**What to produce**
Extract, unchanged, each line of the listing below from its first line through the line that contains "shipping: none -> 33.99", inclusive, and nothing else.

**Given records**
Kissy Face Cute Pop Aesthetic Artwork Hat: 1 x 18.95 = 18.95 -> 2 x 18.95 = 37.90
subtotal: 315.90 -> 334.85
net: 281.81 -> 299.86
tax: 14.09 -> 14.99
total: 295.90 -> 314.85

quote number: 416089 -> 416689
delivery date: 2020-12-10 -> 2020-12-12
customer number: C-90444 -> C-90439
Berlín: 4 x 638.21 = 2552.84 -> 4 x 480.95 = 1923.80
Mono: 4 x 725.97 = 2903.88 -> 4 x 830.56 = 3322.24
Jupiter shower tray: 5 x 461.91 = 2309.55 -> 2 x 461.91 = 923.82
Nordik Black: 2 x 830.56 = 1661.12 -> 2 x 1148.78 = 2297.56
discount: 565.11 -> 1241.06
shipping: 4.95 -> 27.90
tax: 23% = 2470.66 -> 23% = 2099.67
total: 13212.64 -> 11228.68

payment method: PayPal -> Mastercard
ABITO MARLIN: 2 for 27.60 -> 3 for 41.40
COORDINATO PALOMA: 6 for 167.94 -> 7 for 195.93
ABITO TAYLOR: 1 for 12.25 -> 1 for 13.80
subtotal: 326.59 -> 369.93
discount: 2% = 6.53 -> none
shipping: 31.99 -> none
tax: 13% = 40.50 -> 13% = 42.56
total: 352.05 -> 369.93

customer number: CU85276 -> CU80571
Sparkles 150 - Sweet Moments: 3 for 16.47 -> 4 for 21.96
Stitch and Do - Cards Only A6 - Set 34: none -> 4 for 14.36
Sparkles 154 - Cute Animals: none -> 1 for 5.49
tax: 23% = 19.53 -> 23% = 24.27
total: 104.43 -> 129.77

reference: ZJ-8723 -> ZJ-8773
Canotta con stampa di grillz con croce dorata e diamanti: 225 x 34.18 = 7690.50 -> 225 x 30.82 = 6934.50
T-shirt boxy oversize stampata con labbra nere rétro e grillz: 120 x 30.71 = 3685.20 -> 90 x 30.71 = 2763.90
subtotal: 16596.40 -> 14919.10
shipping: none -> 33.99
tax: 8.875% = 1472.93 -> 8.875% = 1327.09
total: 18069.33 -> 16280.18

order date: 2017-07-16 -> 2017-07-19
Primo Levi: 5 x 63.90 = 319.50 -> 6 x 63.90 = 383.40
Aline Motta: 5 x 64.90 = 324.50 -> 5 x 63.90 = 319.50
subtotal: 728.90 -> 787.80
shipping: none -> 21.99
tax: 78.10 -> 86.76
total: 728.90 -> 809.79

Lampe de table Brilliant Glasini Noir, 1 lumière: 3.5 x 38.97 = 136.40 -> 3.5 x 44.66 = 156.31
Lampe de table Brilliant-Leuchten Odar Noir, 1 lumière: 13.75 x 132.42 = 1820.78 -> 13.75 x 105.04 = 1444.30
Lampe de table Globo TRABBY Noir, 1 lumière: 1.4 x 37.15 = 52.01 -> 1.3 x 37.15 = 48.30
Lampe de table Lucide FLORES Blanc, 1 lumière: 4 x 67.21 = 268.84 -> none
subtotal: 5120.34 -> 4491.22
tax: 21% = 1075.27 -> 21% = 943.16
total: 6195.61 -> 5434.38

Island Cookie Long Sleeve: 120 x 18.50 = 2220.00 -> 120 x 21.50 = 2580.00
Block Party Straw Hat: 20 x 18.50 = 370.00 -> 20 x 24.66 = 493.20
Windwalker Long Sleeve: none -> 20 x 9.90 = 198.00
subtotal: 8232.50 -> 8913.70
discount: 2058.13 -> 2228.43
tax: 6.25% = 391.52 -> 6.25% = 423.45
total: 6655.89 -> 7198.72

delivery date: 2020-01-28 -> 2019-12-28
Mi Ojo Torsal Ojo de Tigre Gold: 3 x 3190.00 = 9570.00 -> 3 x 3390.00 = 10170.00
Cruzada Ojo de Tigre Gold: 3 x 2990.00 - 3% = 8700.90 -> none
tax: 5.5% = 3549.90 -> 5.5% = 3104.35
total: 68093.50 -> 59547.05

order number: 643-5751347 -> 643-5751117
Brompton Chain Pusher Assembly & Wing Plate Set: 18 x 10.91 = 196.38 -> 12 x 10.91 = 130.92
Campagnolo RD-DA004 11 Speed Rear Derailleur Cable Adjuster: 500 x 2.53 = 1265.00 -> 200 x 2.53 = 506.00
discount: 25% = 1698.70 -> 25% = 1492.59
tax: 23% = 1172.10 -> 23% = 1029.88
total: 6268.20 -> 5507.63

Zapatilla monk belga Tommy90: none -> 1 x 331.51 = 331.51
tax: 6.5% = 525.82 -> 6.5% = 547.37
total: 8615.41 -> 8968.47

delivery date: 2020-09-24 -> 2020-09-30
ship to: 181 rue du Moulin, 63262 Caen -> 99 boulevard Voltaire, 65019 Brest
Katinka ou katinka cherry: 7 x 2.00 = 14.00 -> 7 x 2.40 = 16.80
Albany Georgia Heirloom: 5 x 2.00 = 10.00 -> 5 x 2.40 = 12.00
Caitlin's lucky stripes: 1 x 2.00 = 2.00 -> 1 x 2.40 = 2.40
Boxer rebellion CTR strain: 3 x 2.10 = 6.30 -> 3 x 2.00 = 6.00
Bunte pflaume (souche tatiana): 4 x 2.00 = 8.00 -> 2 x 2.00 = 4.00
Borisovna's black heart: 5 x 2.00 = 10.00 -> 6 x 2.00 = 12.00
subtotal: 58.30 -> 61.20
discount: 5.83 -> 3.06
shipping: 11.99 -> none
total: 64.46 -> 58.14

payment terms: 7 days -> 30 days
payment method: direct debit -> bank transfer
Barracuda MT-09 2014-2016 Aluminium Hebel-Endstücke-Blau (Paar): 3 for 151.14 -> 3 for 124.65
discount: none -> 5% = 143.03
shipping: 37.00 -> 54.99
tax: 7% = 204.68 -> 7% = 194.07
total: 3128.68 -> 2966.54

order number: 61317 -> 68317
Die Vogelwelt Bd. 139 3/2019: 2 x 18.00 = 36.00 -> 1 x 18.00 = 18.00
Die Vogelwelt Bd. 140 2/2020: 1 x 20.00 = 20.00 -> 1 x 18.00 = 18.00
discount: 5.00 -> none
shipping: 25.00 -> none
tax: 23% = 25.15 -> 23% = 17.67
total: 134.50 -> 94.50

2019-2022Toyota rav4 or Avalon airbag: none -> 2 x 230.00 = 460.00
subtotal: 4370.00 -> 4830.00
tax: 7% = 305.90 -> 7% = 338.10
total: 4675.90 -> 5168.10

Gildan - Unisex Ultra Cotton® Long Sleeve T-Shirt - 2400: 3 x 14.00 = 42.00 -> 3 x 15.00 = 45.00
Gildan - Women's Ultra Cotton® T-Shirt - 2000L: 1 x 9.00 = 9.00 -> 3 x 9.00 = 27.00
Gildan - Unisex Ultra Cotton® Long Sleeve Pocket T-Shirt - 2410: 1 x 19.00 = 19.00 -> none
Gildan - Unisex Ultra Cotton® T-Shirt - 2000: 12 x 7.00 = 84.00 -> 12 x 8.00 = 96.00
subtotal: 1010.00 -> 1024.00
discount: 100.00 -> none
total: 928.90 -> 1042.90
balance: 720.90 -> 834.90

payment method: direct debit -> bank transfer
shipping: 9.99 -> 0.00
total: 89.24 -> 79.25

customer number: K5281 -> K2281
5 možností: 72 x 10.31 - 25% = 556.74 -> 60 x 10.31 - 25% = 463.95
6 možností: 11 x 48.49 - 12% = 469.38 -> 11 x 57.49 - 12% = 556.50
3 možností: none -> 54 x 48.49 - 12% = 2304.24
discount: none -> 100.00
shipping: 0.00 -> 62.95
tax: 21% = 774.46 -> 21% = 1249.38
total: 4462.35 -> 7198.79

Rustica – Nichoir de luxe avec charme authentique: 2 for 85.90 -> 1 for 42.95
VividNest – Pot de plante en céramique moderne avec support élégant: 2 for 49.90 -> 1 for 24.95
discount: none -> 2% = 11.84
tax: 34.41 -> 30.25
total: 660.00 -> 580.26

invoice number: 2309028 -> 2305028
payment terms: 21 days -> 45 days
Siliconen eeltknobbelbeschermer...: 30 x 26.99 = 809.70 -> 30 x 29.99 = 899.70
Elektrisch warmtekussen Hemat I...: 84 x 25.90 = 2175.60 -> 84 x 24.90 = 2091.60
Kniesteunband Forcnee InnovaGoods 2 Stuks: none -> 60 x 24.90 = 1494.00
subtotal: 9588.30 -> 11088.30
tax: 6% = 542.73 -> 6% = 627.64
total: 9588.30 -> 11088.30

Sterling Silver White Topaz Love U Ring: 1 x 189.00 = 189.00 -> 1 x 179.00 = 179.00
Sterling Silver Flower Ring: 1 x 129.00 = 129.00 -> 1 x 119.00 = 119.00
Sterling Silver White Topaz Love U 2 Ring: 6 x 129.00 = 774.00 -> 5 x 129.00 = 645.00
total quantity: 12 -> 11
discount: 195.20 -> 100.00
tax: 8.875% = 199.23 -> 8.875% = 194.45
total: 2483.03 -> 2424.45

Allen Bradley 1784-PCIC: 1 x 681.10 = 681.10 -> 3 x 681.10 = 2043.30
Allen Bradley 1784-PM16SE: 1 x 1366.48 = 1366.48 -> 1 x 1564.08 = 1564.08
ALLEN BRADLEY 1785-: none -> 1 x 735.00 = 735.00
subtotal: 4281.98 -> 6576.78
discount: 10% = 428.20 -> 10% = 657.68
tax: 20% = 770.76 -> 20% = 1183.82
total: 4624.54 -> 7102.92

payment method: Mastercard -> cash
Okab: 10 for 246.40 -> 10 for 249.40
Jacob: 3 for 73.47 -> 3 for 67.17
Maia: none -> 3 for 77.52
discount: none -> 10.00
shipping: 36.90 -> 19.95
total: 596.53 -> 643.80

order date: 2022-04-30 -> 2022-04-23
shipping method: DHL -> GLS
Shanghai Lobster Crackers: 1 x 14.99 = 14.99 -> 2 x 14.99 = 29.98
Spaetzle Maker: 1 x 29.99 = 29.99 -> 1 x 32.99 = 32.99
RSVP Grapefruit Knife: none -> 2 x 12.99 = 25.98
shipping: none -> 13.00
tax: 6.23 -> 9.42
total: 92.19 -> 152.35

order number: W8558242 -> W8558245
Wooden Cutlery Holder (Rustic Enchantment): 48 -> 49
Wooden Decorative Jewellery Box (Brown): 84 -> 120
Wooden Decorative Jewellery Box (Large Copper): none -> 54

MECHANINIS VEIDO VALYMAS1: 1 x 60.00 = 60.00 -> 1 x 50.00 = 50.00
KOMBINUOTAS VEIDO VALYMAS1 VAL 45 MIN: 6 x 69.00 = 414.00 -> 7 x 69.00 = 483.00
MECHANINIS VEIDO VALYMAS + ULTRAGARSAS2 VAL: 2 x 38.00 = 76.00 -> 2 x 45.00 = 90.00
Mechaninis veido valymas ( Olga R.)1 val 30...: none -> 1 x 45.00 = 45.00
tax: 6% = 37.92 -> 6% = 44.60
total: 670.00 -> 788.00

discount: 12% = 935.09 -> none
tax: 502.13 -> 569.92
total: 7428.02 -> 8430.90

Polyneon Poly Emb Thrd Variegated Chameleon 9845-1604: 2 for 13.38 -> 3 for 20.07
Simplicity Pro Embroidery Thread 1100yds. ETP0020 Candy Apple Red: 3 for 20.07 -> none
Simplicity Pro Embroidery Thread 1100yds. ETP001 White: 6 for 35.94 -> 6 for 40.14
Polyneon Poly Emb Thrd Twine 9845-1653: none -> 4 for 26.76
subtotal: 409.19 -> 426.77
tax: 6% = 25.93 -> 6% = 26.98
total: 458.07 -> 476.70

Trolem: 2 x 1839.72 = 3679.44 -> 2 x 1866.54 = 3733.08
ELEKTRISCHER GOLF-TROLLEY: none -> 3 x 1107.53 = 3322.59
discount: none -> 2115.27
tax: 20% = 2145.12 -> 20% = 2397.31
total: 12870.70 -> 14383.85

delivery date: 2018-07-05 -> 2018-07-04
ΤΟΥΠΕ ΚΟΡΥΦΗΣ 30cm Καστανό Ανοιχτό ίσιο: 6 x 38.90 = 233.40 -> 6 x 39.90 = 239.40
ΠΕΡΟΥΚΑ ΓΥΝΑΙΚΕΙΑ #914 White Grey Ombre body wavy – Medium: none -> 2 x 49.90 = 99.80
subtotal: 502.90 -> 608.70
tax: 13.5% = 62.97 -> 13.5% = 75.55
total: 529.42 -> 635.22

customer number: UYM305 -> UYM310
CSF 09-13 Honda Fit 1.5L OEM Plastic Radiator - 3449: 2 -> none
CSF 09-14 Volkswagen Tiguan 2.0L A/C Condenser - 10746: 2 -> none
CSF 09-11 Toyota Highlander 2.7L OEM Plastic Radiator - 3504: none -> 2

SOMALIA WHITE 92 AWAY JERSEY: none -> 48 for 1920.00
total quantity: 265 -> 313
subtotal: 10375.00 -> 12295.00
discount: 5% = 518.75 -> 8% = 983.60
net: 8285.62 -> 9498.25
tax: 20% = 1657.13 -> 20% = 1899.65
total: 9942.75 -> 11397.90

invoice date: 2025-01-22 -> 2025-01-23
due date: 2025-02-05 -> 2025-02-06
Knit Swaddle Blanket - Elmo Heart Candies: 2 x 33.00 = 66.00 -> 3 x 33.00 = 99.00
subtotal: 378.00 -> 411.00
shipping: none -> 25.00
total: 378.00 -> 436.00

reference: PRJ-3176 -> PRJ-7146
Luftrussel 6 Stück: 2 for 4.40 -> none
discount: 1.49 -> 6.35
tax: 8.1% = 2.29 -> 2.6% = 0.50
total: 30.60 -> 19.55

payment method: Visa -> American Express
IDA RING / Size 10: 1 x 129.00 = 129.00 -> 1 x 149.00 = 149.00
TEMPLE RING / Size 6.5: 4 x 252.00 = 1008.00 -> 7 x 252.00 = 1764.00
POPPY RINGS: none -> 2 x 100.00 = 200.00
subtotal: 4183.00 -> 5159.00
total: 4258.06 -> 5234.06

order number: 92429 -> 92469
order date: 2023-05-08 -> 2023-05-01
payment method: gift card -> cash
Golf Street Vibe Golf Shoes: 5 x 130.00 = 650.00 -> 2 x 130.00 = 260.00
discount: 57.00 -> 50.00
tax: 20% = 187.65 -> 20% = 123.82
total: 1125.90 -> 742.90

**Finished exercise**
Kissy Face Cute Pop Aesthetic Artwork Hat: 1 x 18.95 = 18.95 -> 2 x 18.95 = 37.90
subtotal: 315.90 -> 334.85
net: 281.81 -> 299.86
tax: 14.09 -> 14.99
total: 295.90 -> 314.85

quote number: 416089 -> 416689
delivery date: 2020-12-10 -> 2020-12-12
customer number: C-90444 -> C-90439
Berlín: 4 x 638.21 = 2552.84 -> 4 x 480.95 = 1923.80
Mono: 4 x 725.97 = 2903.88 -> 4 x 830.56 = 3322.24
Jupiter shower tray: 5 x 461.91 = 2309.55 -> 2 x 461.91 = 923.82
Nordik Black: 2 x 830.56 = 1661.12 -> 2 x 1148.78 = 2297.56
discount: 565.11 -> 1241.06
shipping: 4.95 -> 27.90
tax: 23% = 2470.66 -> 23% = 2099.67
total: 13212.64 -> 11228.68

payment method: PayPal -> Mastercard
ABITO MARLIN: 2 for 27.60 -> 3 for 41.40
COORDINATO PALOMA: 6 for 167.94 -> 7 for 195.93
ABITO TAYLOR: 1 for 12.25 -> 1 for 13.80
subtotal: 326.59 -> 369.93
discount: 2% = 6.53 -> none
shipping: 31.99 -> none
tax: 13% = 40.50 -> 13% = 42.56
total: 352.05 -> 369.93

customer number: CU85276 -> CU80571
Sparkles 150 - Sweet Moments: 3 for 16.47 -> 4 for 21.96
Stitch and Do - Cards Only A6 - Set 34: none -> 4 for 14.36
Sparkles 154 - Cute Animals: none -> 1 for 5.49
tax: 23% = 19.53 -> 23% = 24.27
total: 104.43 -> 129.77

reference: ZJ-8723 -> ZJ-8773
Canotta con stampa di grillz con croce dorata e diamanti: 225 x 34.18 = 7690.50 -> 225 x 30.82 = 6934.50
T-shirt boxy oversize stampata con labbra nere rétro e grillz: 120 x 30.71 = 3685.20 -> 90 x 30.71 = 2763.90
subtotal: 16596.40 -> 14919.10
shipping: none -> 33.99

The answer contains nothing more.